Input data: Begin

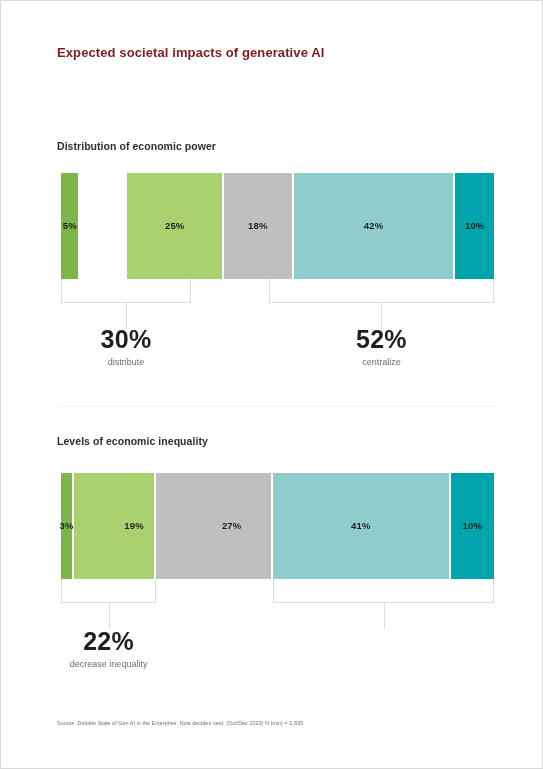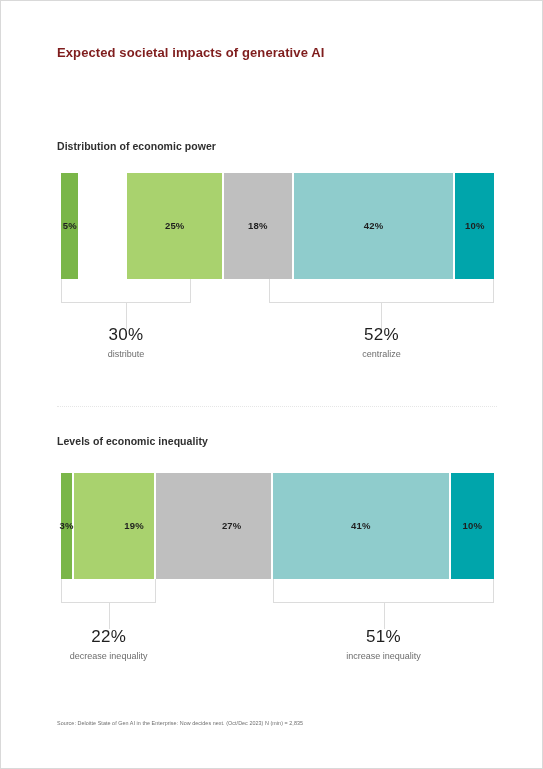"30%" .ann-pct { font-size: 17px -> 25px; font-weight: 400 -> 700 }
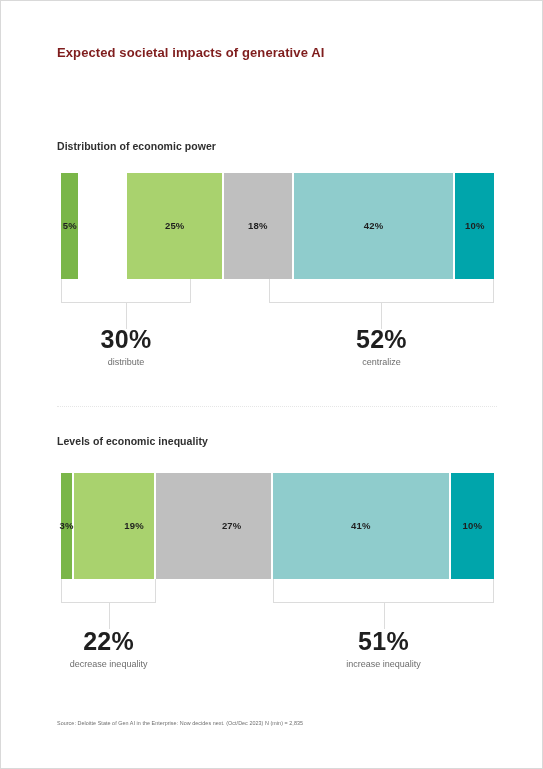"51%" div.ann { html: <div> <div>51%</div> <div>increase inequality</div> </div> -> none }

Input data: End
Input data: Begin

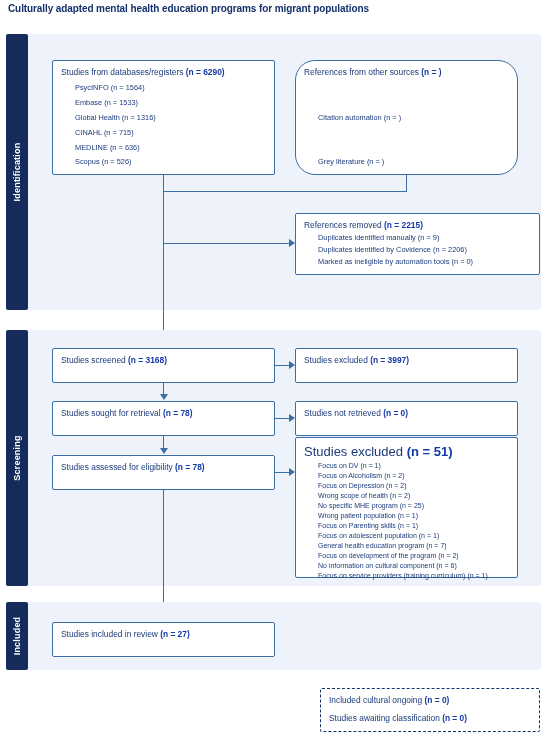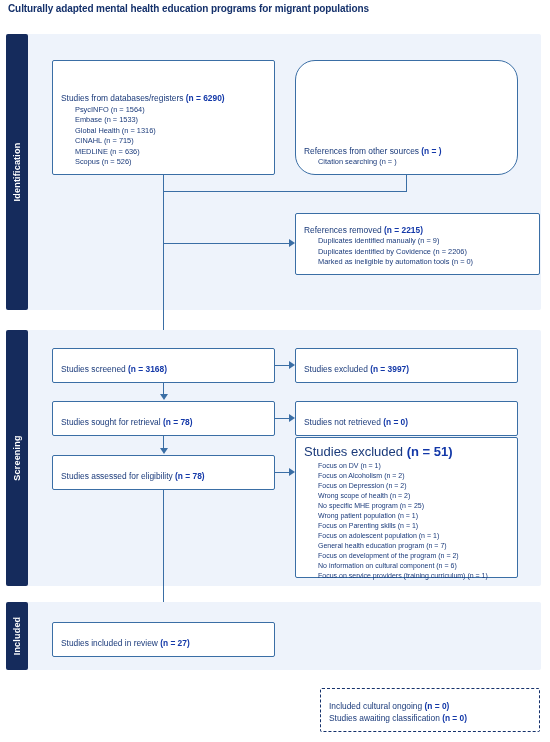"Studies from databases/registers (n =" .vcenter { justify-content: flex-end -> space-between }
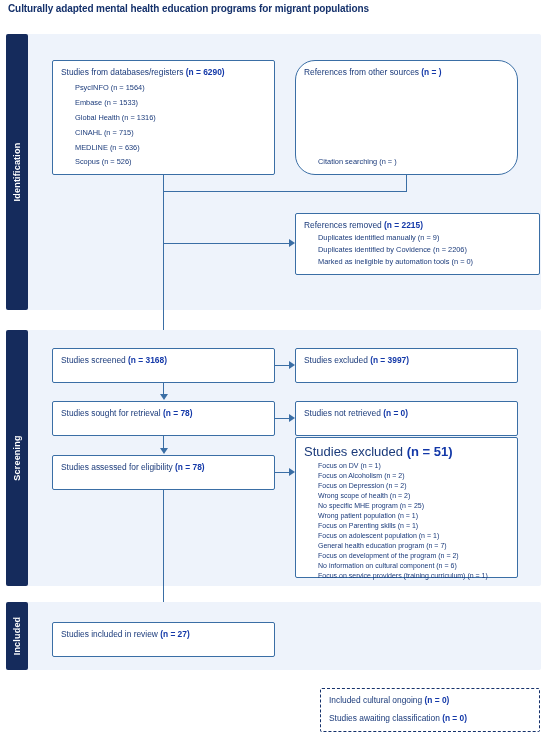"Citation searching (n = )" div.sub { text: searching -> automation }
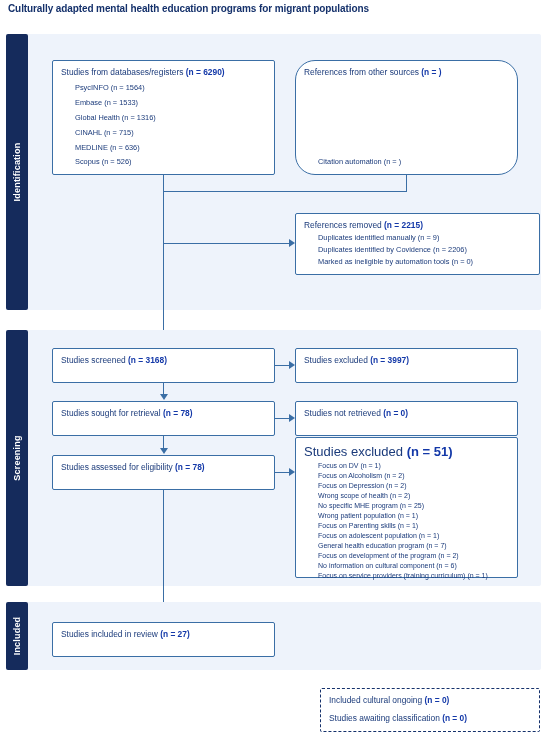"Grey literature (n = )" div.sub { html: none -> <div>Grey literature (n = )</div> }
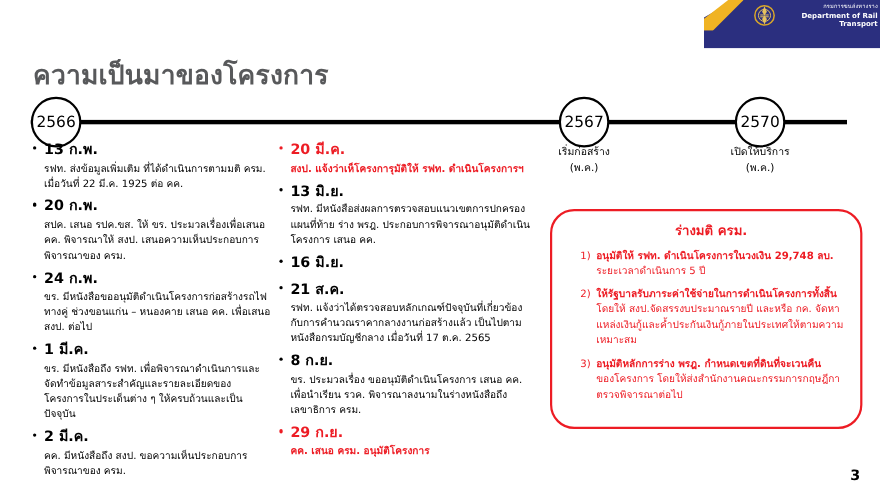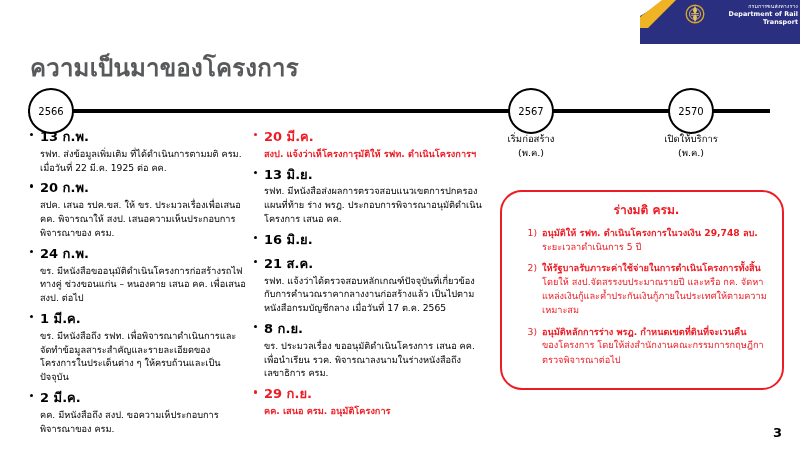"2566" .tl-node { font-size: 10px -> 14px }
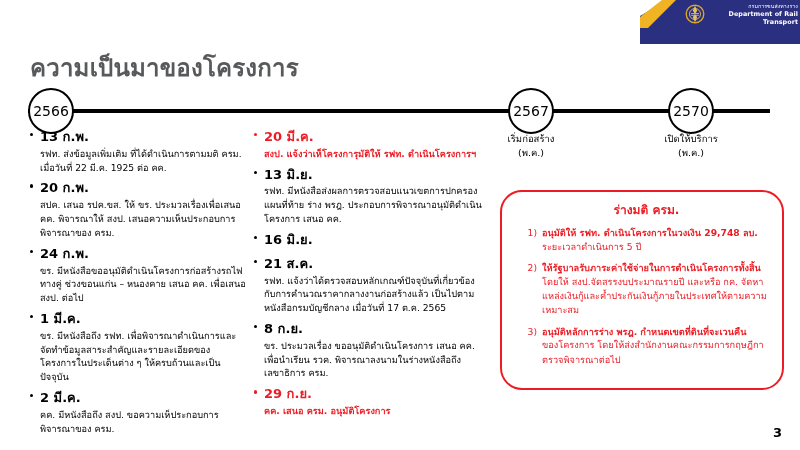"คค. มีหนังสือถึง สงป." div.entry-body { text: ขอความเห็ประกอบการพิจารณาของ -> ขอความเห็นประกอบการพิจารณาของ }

Input data: End
Input data: Begin

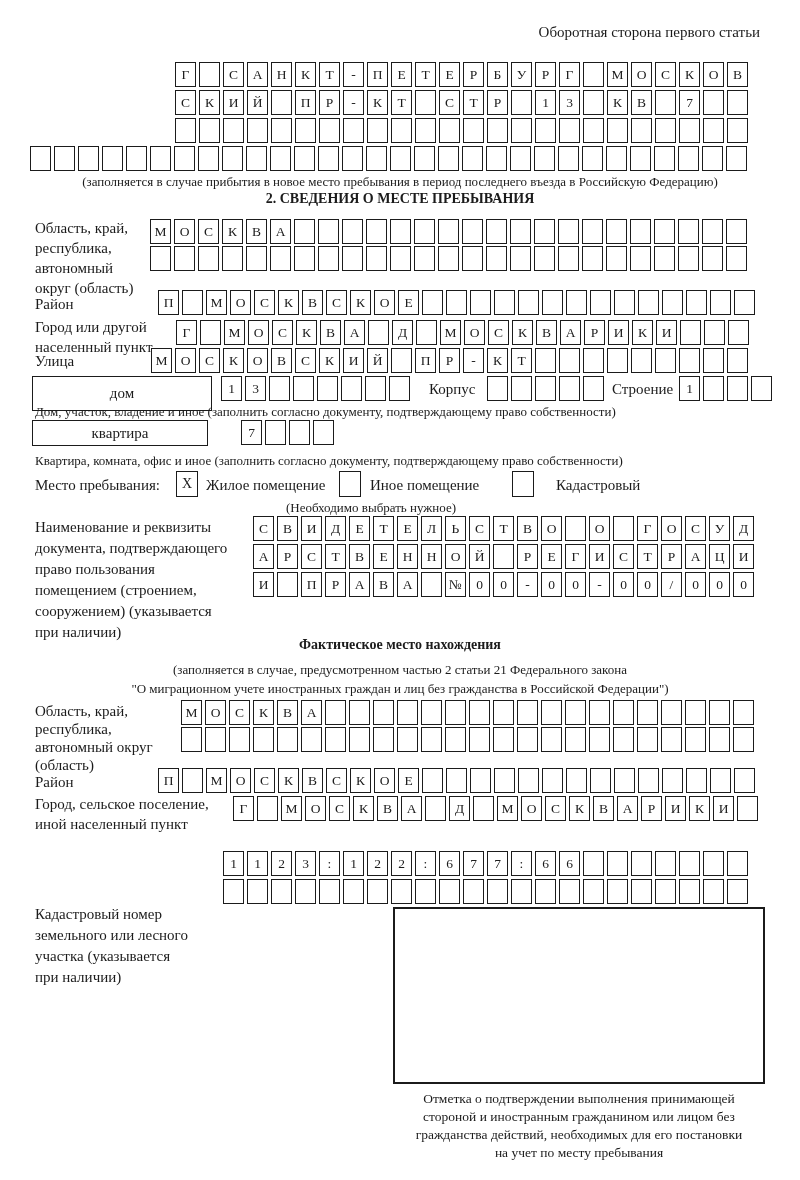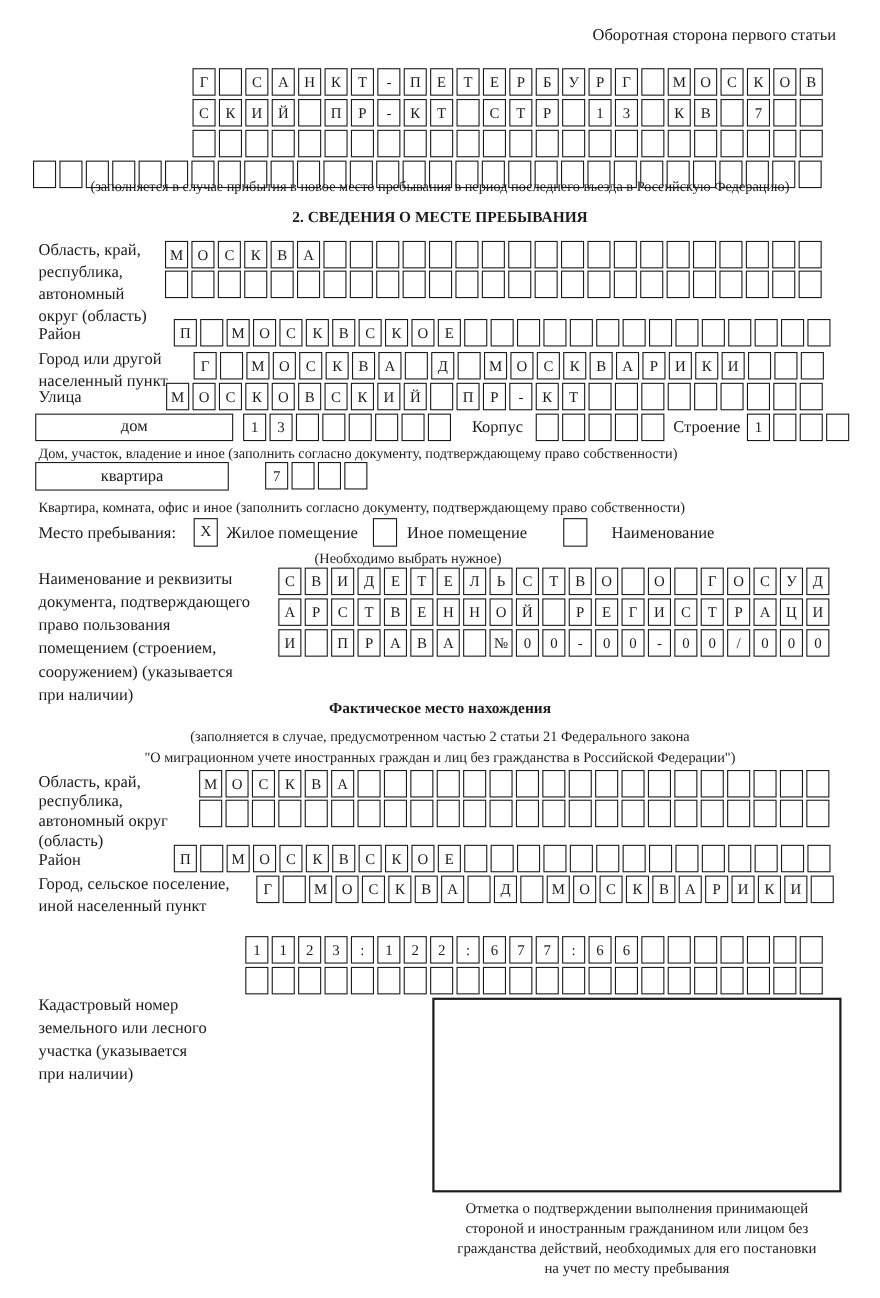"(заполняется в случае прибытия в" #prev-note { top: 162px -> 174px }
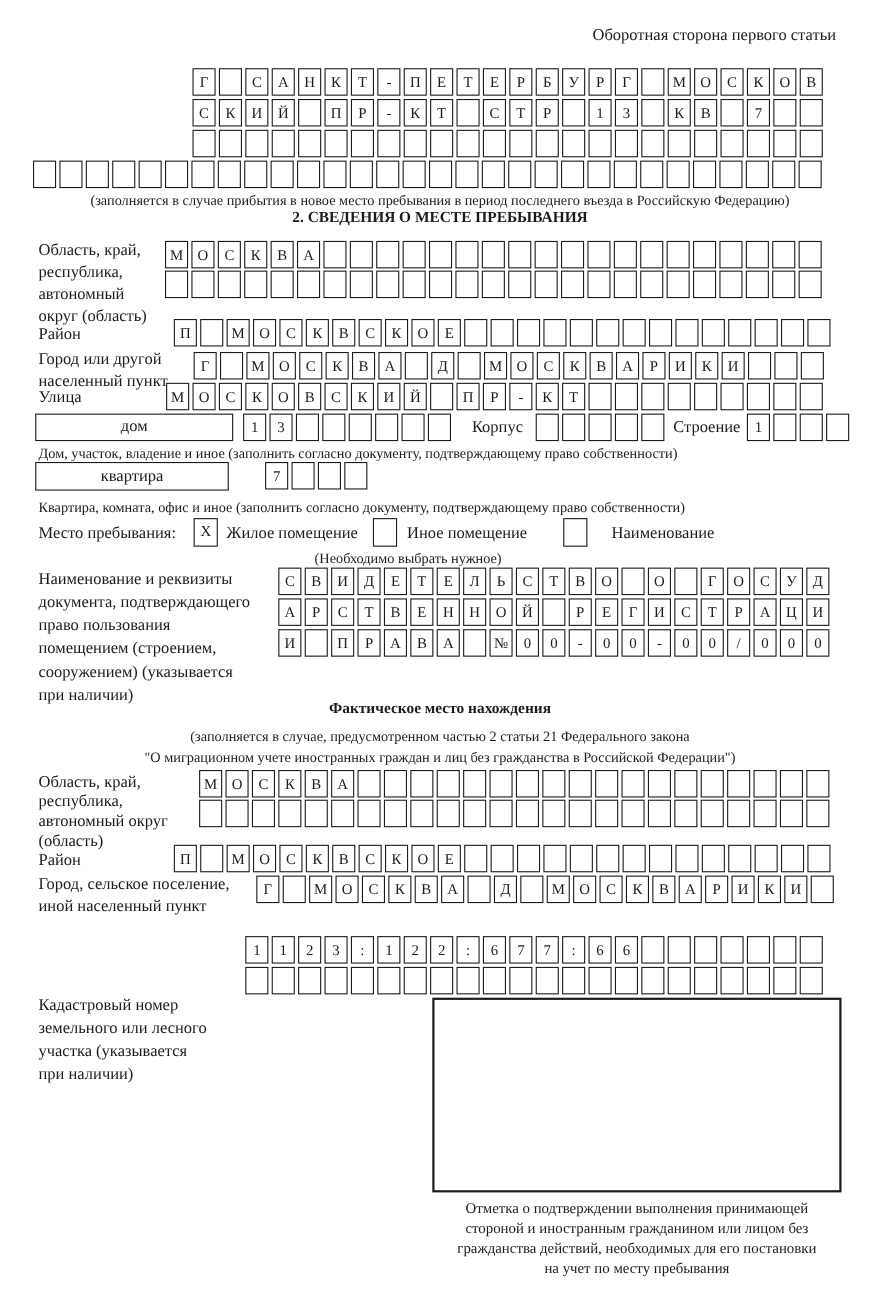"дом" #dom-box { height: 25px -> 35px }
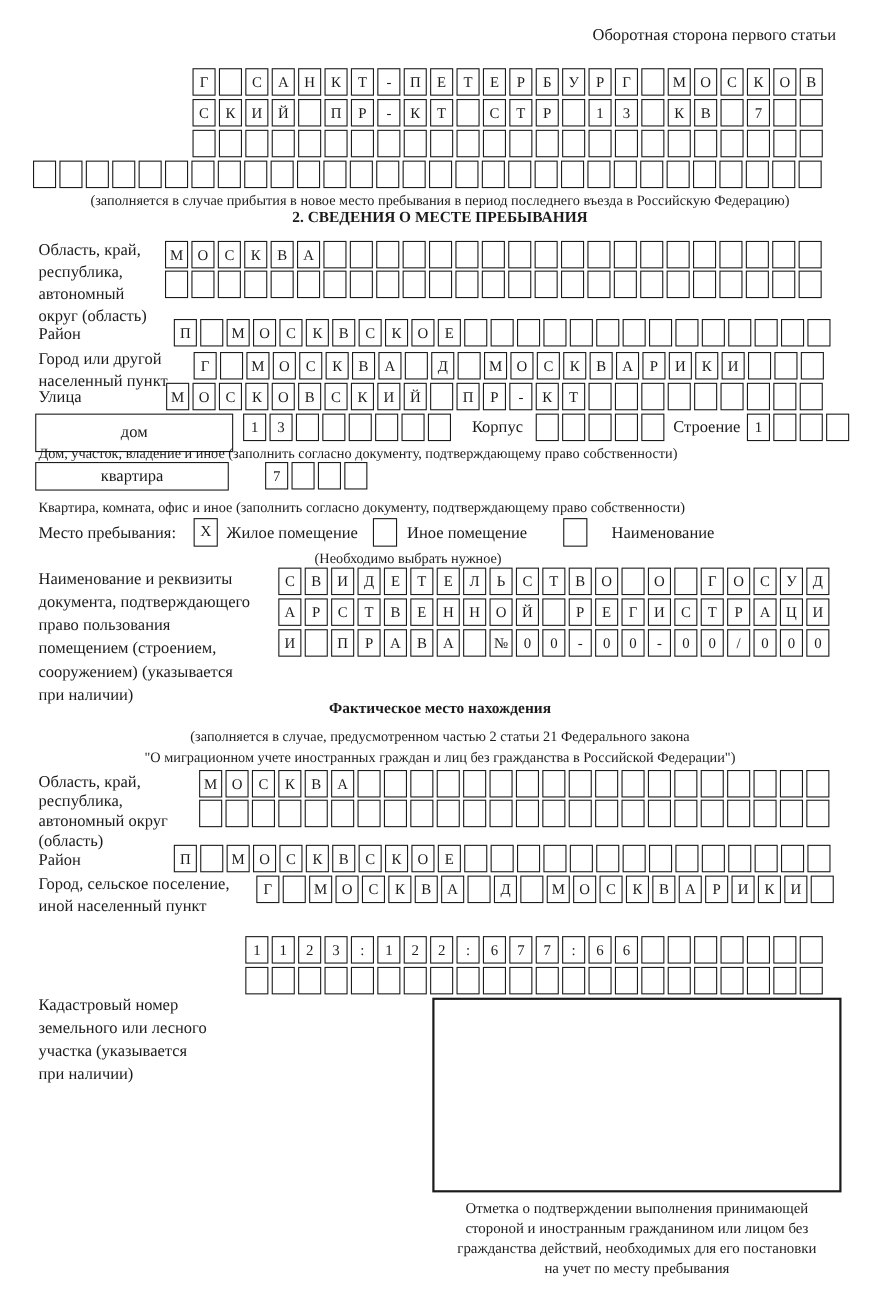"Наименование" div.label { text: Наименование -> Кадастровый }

Input data: End

[Directions]: Print exactly, with no pictures, the lines above from the one that holds "в случае прибытия" through the one that holds "text: Наименование ->", both of them included.

[Task answer]:
"(заполняется в случае прибытия в" #prev-note { top: 162px -> 174px }
"дом" #dom-box { height: 25px -> 35px }
"Наименование" div.label { text: Наименование -> Кадастровый }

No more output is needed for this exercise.